§ **EXERCISE**:
Transcribe all records exactly; omit pictures.

§ **INPUT**:
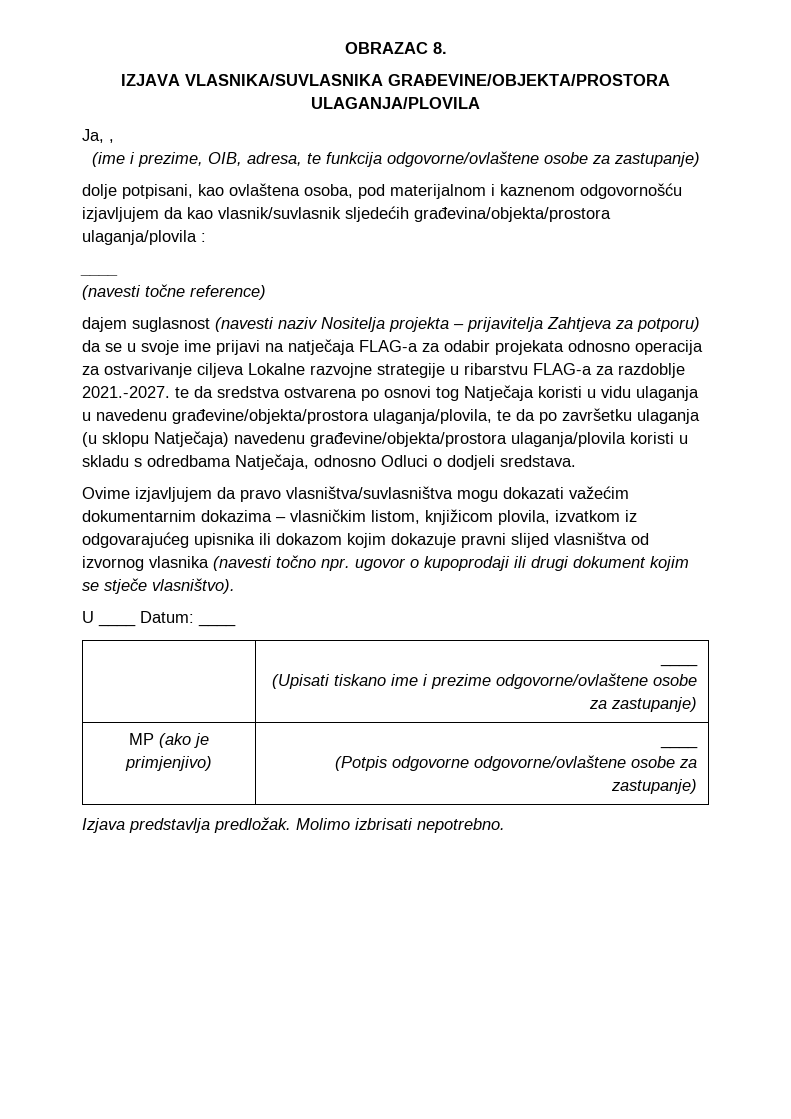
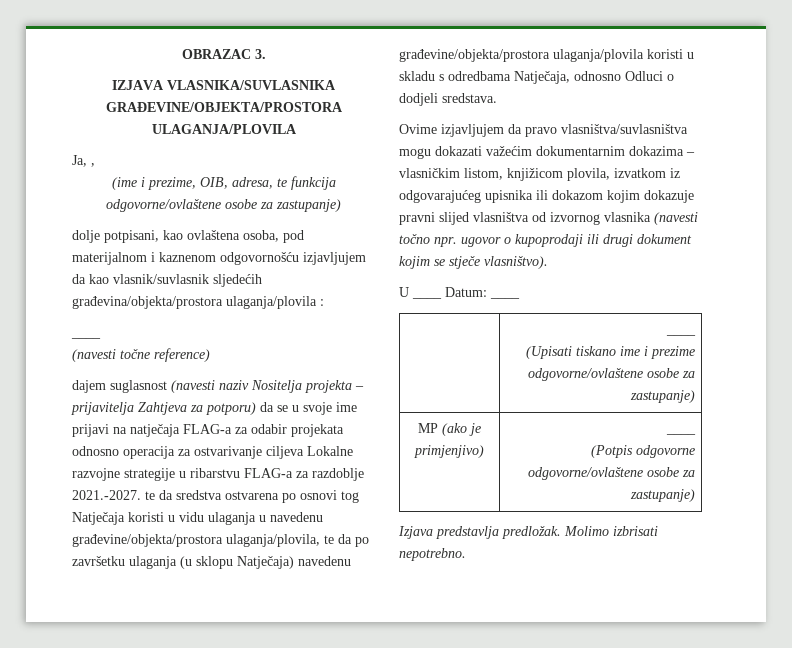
- OBRAZAC 8.
+ OBRAZAC 3.

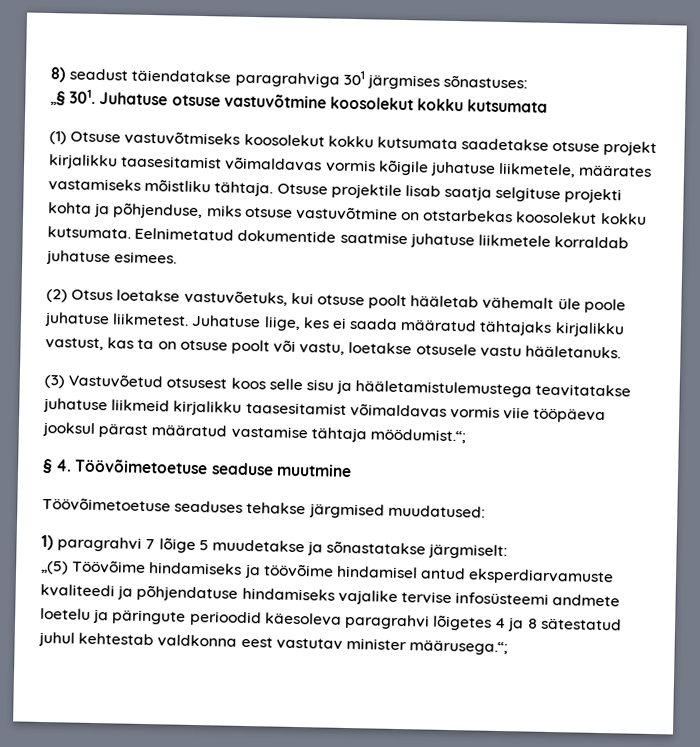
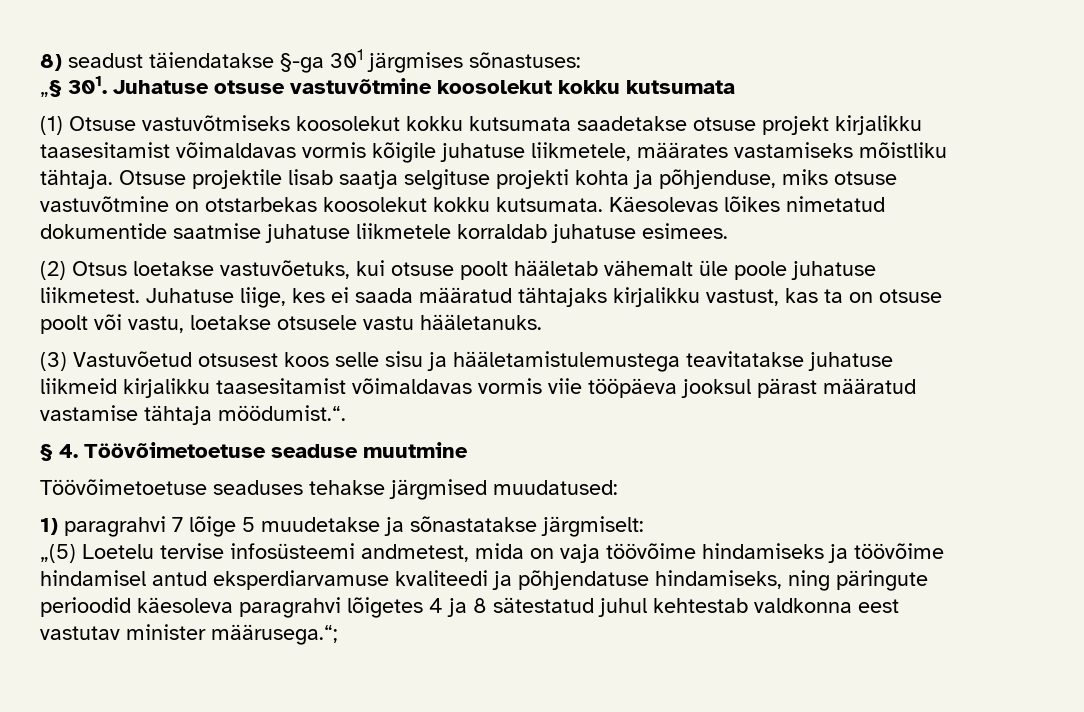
- 8) seadust täiendatakse paragrahviga 301 järgmises sõnastuses:
+ 8) seadust täiendatakse §-ga 301 järgmises sõnastuses:
- Eelnimetatud dokumentide saatmise juhatuse liikmetele korraldab juhatuse esimees.
+ Käesolevas lõikes nimetatud dokumentide saatmise juhatuse liikmetele korraldab juhatuse esimees.
- (3) Vastuvõetud otsusest koos selle sisu ja hääletamistulemustega teavitatakse juhatuse liikmeid kirjalikku taasesitamist võimaldavas vormis viie tööpäeva jooksul pärast määratud vastamise tähtaja möödumist.“;
+ (3) Vastuvõetud otsusest koos selle sisu ja hääletamistulemustega teavitatakse juhatuse liikmeid kirjalikku taasesitamist võimaldavas vormis viie tööpäeva jooksul pärast määratud vastamise tähtaja möödumist.“.
- „(5) Töövõime hindamiseks ja töövõime hindamisel antud eksperdiarvamuste kvaliteedi ja põhjendatuse hindamiseks vajalike tervise infosüsteemi andmete loetelu ja päringute perioodid käesoleva paragrahvi lõigetes 4 ja 8 sätestatud juhul kehtestab valdkonna eest vastutav minister määrusega.“;
+ „(5) Loetelu tervise infosüsteemi andmetest, mida on vaja töövõime hindamiseks ja töövõime hindamisel antud eksperdiarvamuse kvaliteedi ja põhjendatuse hindamiseks, ning päringute perioodid käesoleva paragrahvi lõigetes 4 ja 8 sätestatud juhul kehtestab valdkonna eest vastutav minister määrusega.“;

§ **TASK ANSWER**:
- OBRAZAC 8.
+ OBRAZAC 3.

- 8) seadust täiendatakse paragrahviga 301 järgmises sõnastuses:
+ 8) seadust täiendatakse §-ga 301 järgmises sõnastuses:
- Eelnimetatud dokumentide saatmise juhatuse liikmetele korraldab juhatuse esimees.
+ Käesolevas lõikes nimetatud dokumentide saatmise juhatuse liikmetele korraldab juhatuse esimees.
- (3) Vastuvõetud otsusest koos selle sisu ja hääletamistulemustega teavitatakse juhatuse liikmeid kirjalikku taasesitamist võimaldavas vormis viie tööpäeva jooksul pärast määratud vastamise tähtaja möödumist.“;
+ (3) Vastuvõetud otsusest koos selle sisu ja hääletamistulemustega teavitatakse juhatuse liikmeid kirjalikku taasesitamist võimaldavas vormis viie tööpäeva jooksul pärast määratud vastamise tähtaja möödumist.“.
- „(5) Töövõime hindamiseks ja töövõime hindamisel antud eksperdiarvamuste kvaliteedi ja põhjendatuse hindamiseks vajalike tervise infosüsteemi andmete loetelu ja päringute perioodid käesoleva paragrahvi lõigetes 4 ja 8 sätestatud juhul kehtestab valdkonna eest vastutav minister määrusega.“;
+ „(5) Loetelu tervise infosüsteemi andmetest, mida on vaja töövõime hindamiseks ja töövõime hindamisel antud eksperdiarvamuse kvaliteedi ja põhjendatuse hindamiseks, ning päringute perioodid käesoleva paragrahvi lõigetes 4 ja 8 sätestatud juhul kehtestab valdkonna eest vastutav minister määrusega.“;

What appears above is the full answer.